On pense souvent que la congélation est un jeu d’enfant… et pourtant, ce geste du quotidien cache bien plus de subtilités qu’il n’y paraît. Entre bonnes intentions et automatismes malheureux, il suffit parfois de peu pour passer à côté de l’essentiel. Et si vos habitudes n’étaient pas aussi irréprochables que vous l’imaginez ? Un professionnel de la viande lève le voile sur ces petits détails qui changent tout, sans jamais compliquer la vie ni le plaisir de cuisiner au quotidien.

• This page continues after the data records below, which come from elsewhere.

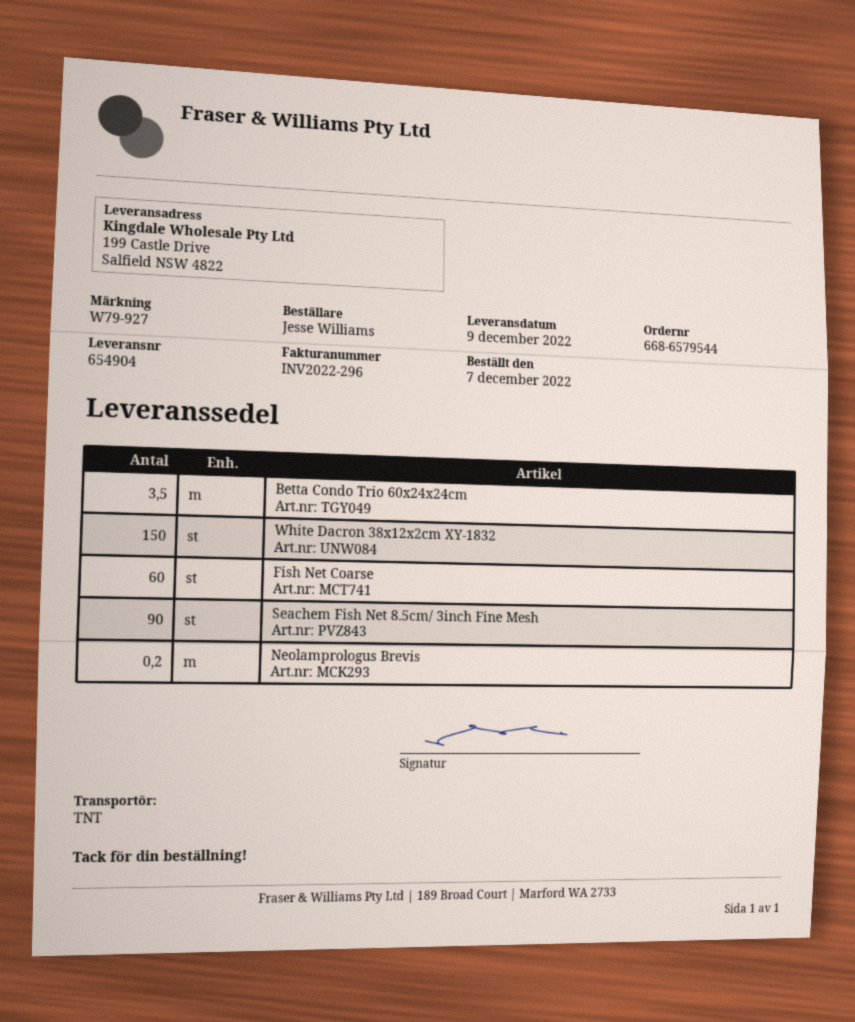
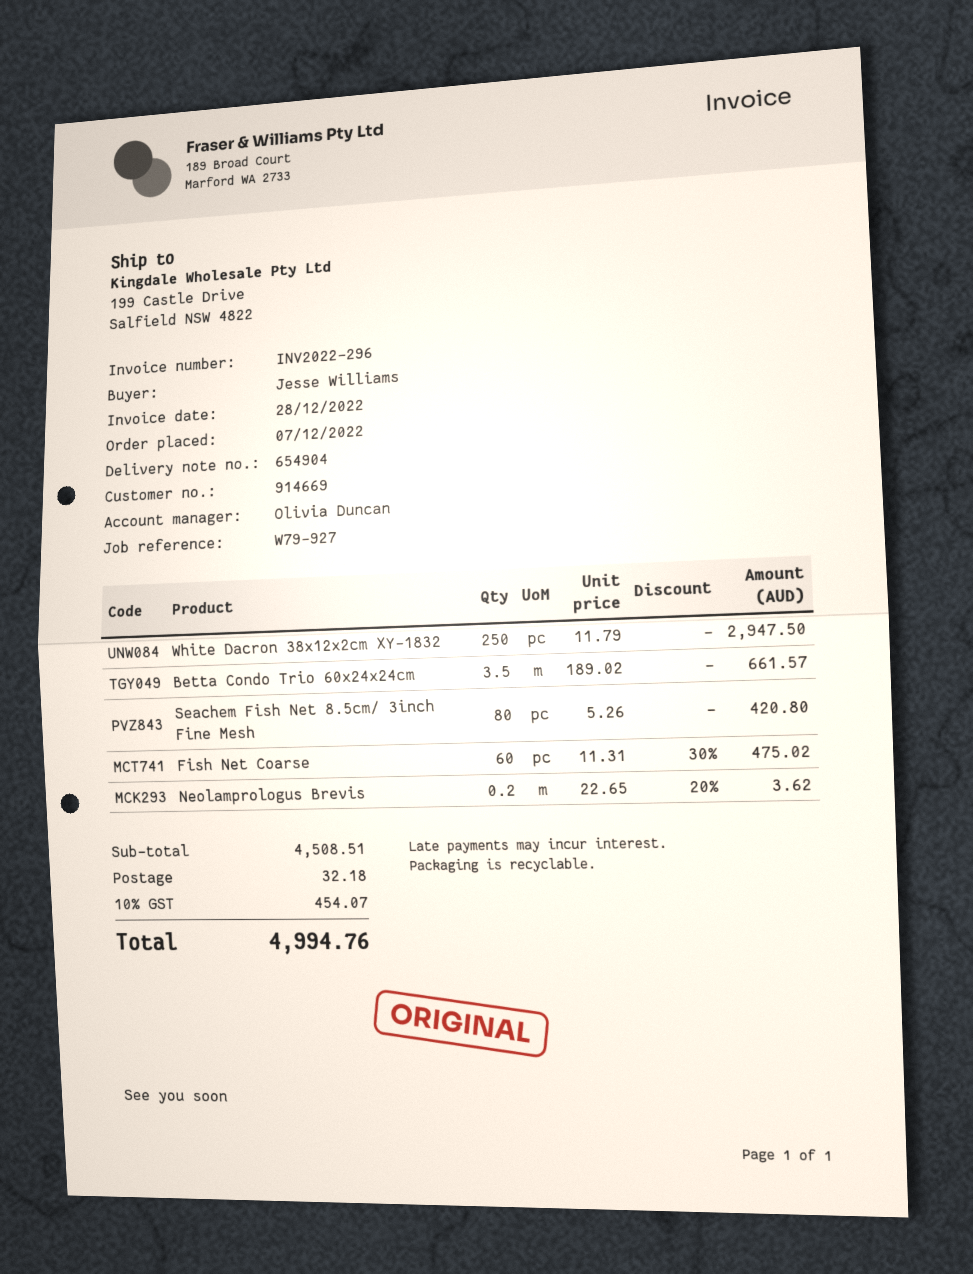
White Dacron 38x12x2cm XY-1832: 150 -> 250
Seachem Fish Net 8.5cm/ 3inch Fine Mesh: 90 -> 80

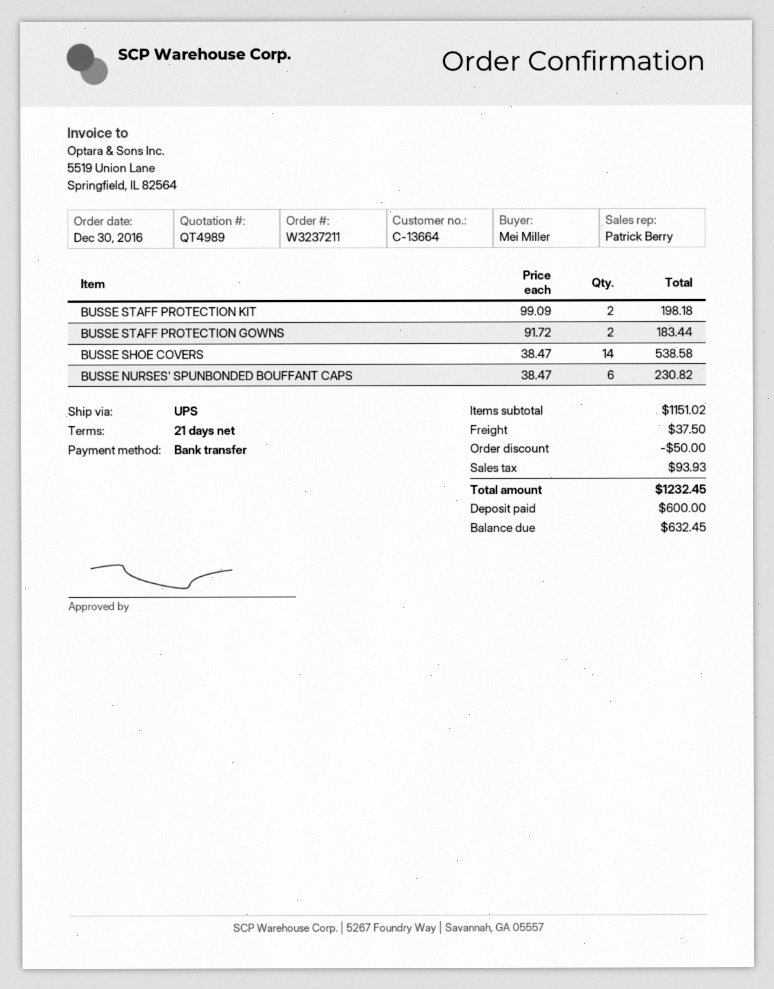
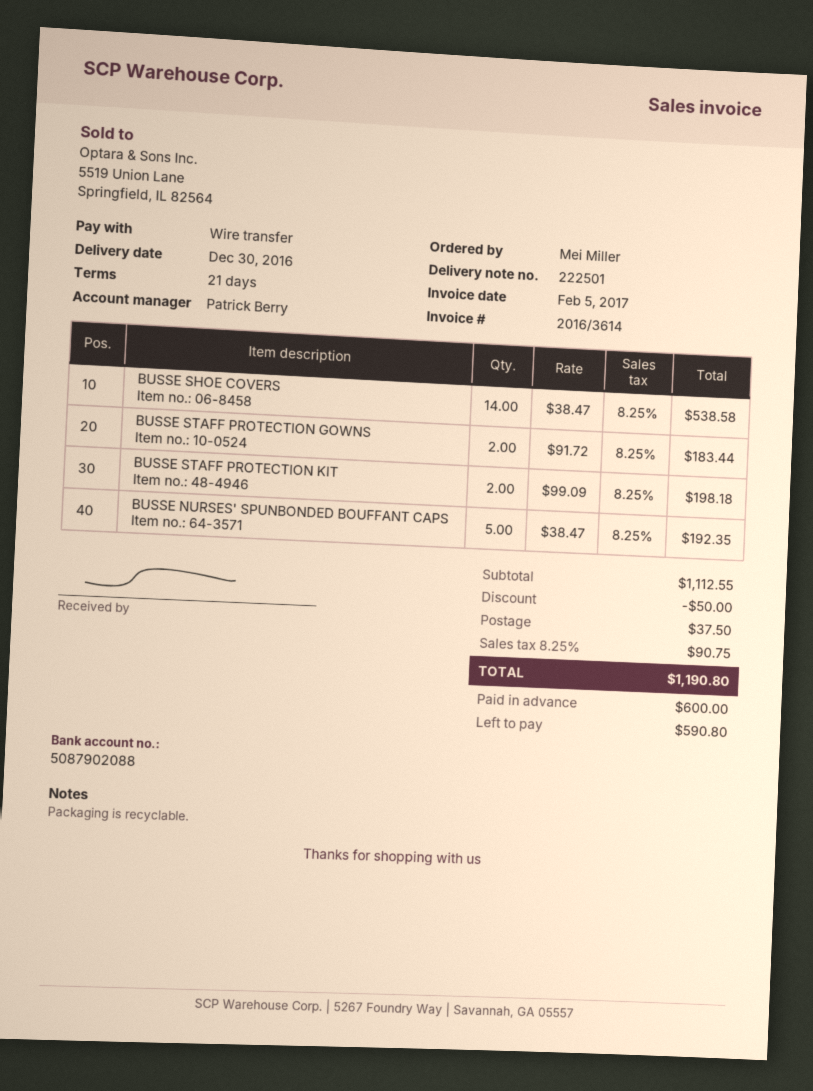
BUSSE NURSES' SPUNBONDED BOUFFANT CAPS: 6 x 38.47 = 230.82 -> 5 x 38.47 = 192.35
subtotal: 1151.02 -> 1112.55
tax: 93.93 -> 90.75
total: 1232.45 -> 1190.80
balance: 632.45 -> 590.80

Le congélateur, un allié précieux… à condition d’être bien réglé
Avant même de parler de viande, il faut s’intéresser à son écrin : le congélateur. Trop souvent, on le considère comme un simple placard froid, alors qu’il demande un minimum d’attention. La règle d’or ? Une température stable, idéalement à –18 °C ou plus bas. Plus le froid est constant, mieux les aliments conservent leur texture et leurs qualités gustatives.

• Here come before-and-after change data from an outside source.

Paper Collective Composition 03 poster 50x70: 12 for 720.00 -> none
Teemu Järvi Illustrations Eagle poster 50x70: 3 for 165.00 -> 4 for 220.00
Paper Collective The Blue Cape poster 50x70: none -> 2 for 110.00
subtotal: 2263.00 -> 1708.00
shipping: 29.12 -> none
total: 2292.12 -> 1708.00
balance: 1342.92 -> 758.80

Autre point que l’on repousse volontiers : le nettoyage. Tous les six mois environ, un dégivrage complet suivi d’un lavage doux au vinaigre blanc permet de repartir sur une base saine avant de remettre les aliments à l’intérieur. Résultat : un appareil plus efficace, sans odeurs persistantes, et une conservation bien plus fiable. Enfin, attention à la surcharge. Au-delà des trois quarts de remplissage, l’air circule mal, ce qui nuit à l’ensemble des produits stockés… viande comprise.

Les erreurs courantes quand on congèle la viande
C’est souvent au moment de ranger ses courses que les faux pas commencent. Congeler une viande proche de sa date limite de consommation, par exemple, est une très mauvaise idée. Même si le froid ralentit le développement des bactéries, il ne fait pas de miracle : au moment de la décongélation, l’aliment repart “comme avant”, mais avec une qualité déjà altérée.